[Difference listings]

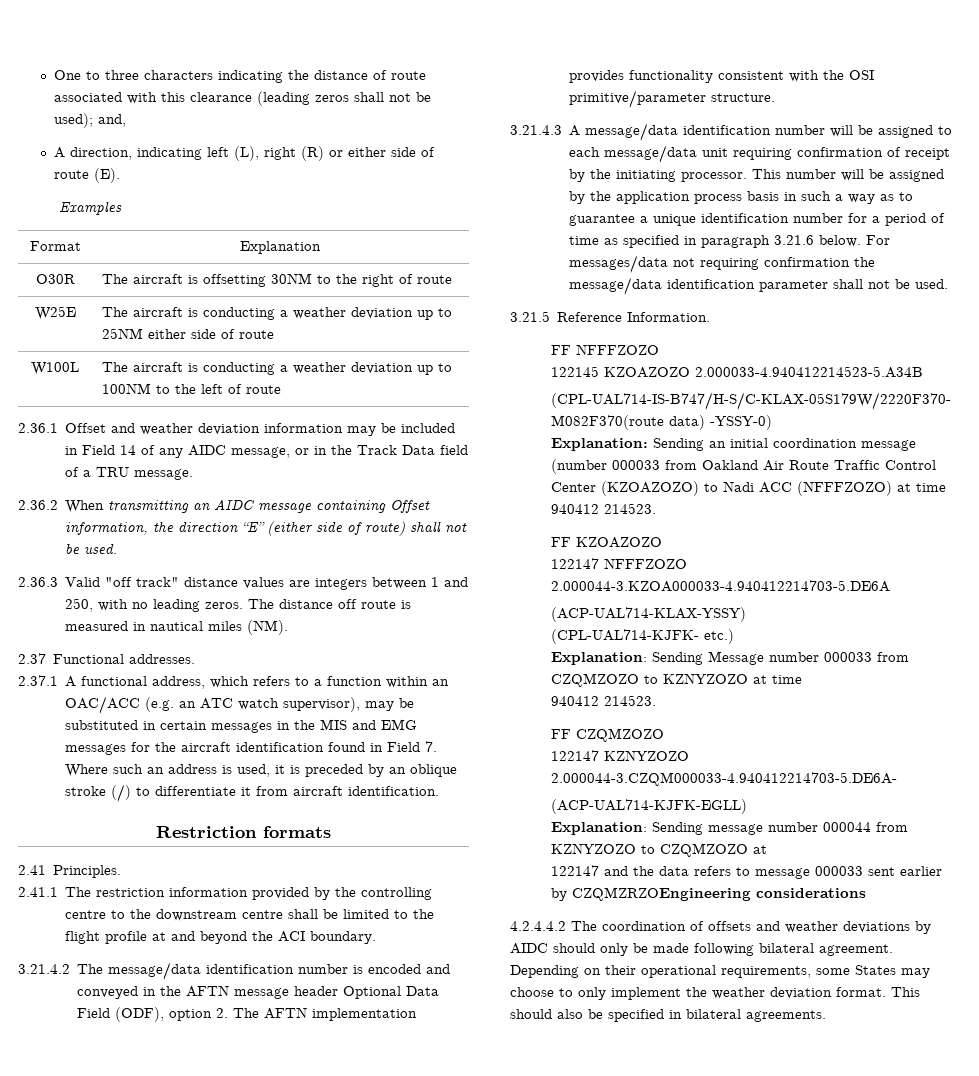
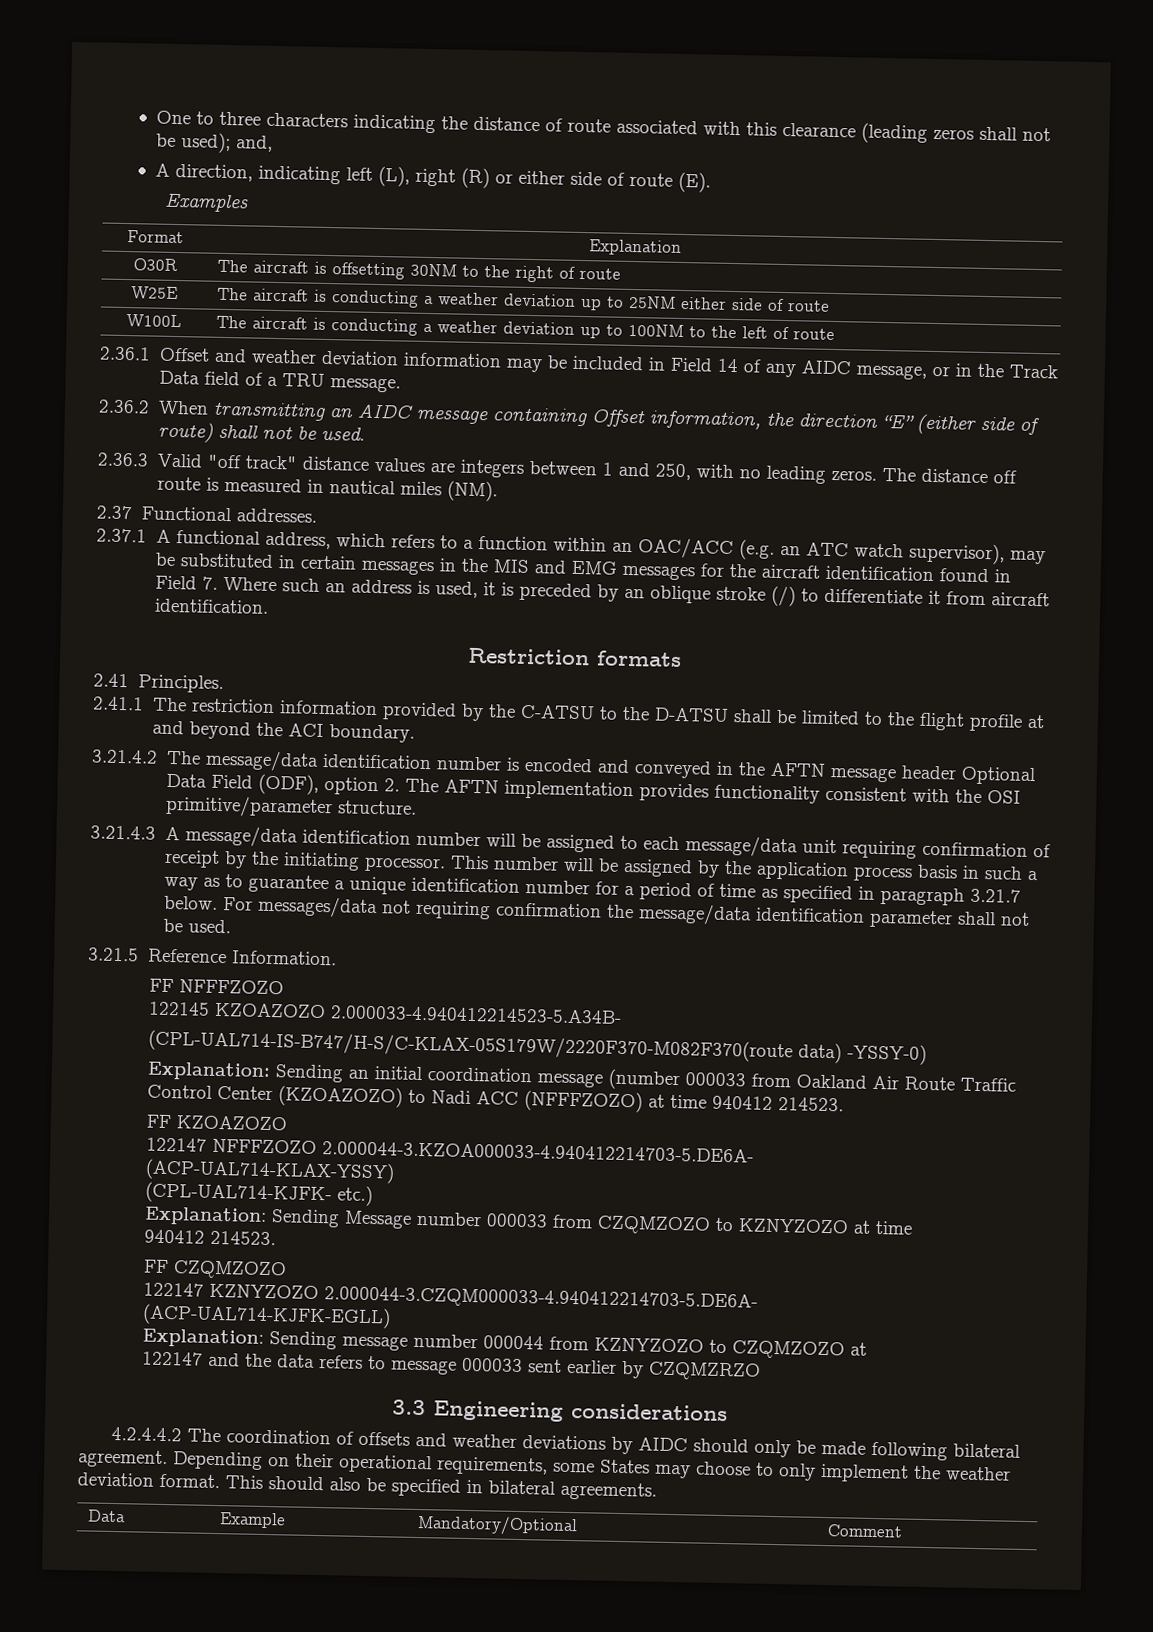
- 2.41.1 The restriction information provided by the controlling centre to the downstream centre shall be limited to the flight profile at and beyond the ACI boundary.
+ 2.41.1 The restriction information provided by the C-ATSU to the D-ATSU shall be limited to the flight profile at and beyond the ACI boundary.
- This number will be assigned by the application process basis in such a way as to guarantee a unique identification number for a period of time as specified in paragraph 3.21.6 below.
+ This number will be assigned by the application process basis in such a way as to guarantee a unique identification number for a period of time as specified in paragraph 3.21.7 below.
- 122145 KZOAZOZO 2.000033-4.940412214523-5.A34B
+ 122145 KZOAZOZO 2.000033-4.940412214523-5.A34B-
- 122147 NFFFZOZO 2.000044-3.KZOA000033-4.940412214703-5.DE6A
+ 122147 NFFFZOZO 2.000044-3.KZOA000033-4.940412214703-5.DE6A-
- 122147 and the data refers to message 000033 sent earlier by CZQMZRZOEngineering considerations
+ 122147 and the data refers to message 000033 sent earlier by CZQMZRZO
+ 3.3 Engineering considerations
+ Data | Example | Mandatory/Optional | Comment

**Your objective**
In the records above, find each line holding "sent" and copy it.

**Answer to the problem**
- 122147 and the data refers to message 000033 sent earlier by CZQMZRZOEngineering considerations
+ 122147 and the data refers to message 000033 sent earlier by CZQMZRZO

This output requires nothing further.